Hi everyone!
Following this topic, I’d like to understand how to write an efficient CPU/GPU agnostic code using AcceleratedKernels.jl.
My problem is writing the joint PDF of two random variables, one of which is conditioned on the other.

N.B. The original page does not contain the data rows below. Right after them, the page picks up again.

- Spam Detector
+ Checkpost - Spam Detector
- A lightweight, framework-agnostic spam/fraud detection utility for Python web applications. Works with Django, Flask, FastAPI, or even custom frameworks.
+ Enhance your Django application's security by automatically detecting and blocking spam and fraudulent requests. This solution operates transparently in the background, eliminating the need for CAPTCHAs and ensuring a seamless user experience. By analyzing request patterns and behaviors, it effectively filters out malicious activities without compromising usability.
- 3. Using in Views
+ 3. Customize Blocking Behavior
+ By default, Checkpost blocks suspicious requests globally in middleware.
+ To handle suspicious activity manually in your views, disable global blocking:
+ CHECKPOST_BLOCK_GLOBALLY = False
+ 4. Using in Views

I need to implement differente PDF model for the individual random variables and I’d like to use Julia dispatch to handle such different models.
Here’s the example Julia code I produced:
using CUDA
import AcceleratedKernels as AK
abstract type Params end
struct Data
x1::Float64
x2::Float64
end
const DataMatVec{Data} = Union{AbstractVector{Data},AbstractMatrix{Data}}
const BLOCK_SIZE = 256
# Interface for primary and secondary pdf: these have to be implemented case by case
function pdf_x1 end
function cdf_x1 end
function pdf_x2_given_x1 end
function cdf_x2_given_x1 end
# Joint distribution: this holds in generale
function pdf_x1x2(data::DataMatVec, params::Params)

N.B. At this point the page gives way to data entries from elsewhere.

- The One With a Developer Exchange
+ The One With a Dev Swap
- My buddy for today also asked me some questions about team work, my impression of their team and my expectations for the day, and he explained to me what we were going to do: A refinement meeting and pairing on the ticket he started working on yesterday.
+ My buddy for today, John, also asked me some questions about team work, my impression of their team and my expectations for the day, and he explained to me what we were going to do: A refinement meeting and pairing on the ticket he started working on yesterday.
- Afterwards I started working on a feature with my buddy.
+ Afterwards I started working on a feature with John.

res = similar(data, Float64)
norm_p1 = cdf_x1(params)
AK.map!(x -> pdf_x1(x, params) * inv(norm_p1) * pdf_x2_given_x1(x, params) * inv(cdf_x2_given_x1(x, params)),
res,
data;
block_size=BLOCK_SIZE)
return res
end
# Core functions
@inline @fastmath function tpl(x::Float64, alpha::Float64, x_min::Float64, x_max::Float64)::Float64
if x_min < x < x_max
return x^alpha
else
return 0.0
end
end
@inline @fastmath function tpl_cdf(x::Float64, alpha::Float64, x_min::Float64)::Float64
if alpha == -1
return log(x_min) - log(x)
else
return (x^(1 + alpha) - x_min^(1 + alpha)) / (1 + alpha)
end
end
# Specific Implementation
struct TPLParams <: Params
x_low::Float64
x_high::Float64
alpha::Float64
beta::Float64
end
pdf_x1(data::Data, params::TPLParams) = tpl(data.x1, -params.alpha, params.x_low, params.x_high)
cdf_x1(params::TPLParams) = tpl_cdf(params.x_high, -params.alpha, params.x_low)

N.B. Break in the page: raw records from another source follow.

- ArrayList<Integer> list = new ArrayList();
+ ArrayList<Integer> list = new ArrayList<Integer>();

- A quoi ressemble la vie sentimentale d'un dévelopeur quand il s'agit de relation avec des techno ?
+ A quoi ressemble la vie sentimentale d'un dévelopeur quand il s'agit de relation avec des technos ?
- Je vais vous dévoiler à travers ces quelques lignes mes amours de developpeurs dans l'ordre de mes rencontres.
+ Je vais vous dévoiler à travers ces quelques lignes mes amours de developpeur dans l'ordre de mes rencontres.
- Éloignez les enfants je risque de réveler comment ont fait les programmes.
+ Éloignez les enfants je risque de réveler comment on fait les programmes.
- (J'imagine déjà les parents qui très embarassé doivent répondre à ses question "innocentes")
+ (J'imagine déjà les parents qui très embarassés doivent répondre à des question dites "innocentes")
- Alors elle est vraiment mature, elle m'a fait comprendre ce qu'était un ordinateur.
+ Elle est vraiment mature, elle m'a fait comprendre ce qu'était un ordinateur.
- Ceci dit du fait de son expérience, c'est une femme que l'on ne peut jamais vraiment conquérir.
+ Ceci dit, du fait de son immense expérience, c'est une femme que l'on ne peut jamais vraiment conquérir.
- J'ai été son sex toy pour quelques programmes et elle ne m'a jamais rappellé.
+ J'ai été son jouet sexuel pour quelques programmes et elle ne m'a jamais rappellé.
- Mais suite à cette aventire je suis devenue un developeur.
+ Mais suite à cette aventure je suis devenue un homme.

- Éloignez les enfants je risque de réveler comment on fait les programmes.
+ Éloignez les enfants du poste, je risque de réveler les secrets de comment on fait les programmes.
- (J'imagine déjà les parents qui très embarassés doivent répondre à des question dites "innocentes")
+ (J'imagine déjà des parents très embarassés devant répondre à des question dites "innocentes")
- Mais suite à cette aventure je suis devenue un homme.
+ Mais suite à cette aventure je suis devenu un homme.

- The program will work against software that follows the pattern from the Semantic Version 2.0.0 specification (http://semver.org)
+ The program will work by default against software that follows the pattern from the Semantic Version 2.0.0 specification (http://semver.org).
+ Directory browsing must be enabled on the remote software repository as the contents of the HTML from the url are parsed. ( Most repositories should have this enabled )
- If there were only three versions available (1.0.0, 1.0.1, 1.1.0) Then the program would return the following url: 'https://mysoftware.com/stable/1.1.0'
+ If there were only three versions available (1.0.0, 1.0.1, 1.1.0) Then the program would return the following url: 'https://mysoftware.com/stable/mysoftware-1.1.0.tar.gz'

pdf_x2_given_x1(data::Data, params::TPLParams) = tpl(data.x2, params.beta, params.x_low, data.x1)
cdf_x2_given_x1(data::Data, params::TPLParams) = tpl_cdf(data.x1, params.beta, params.x_low)
### for the other models it is sufficient to implement the last four functions and pdf_x1x2 will work
The benchmarks on CPU/GPU for vectors of data are:
using BenchmarkTools
params = TPLParams(0.1,5.,2.,1.5)
x1_vec = range(2,4,5000)
x2_vec = range(1,3,5000)
x1_vec_gpu = CuArray(x1_vec)
x2_vec_gpu = CuArray(x2_vec)
data_vec = Data.(x1_vec, x2_vec)
data_vec_gpu = Data.(x1_vec_gpu, x2_vec_gpu)
#warmup
pdf_x1x2(data_vec, params)
pdf_x1x2(data_vec_gpu, params)
#benchmark
@btime pdf_x1x2(res_v, $data_vec, $params) # 143.316 μs (89 allocations: 49.07 KiB)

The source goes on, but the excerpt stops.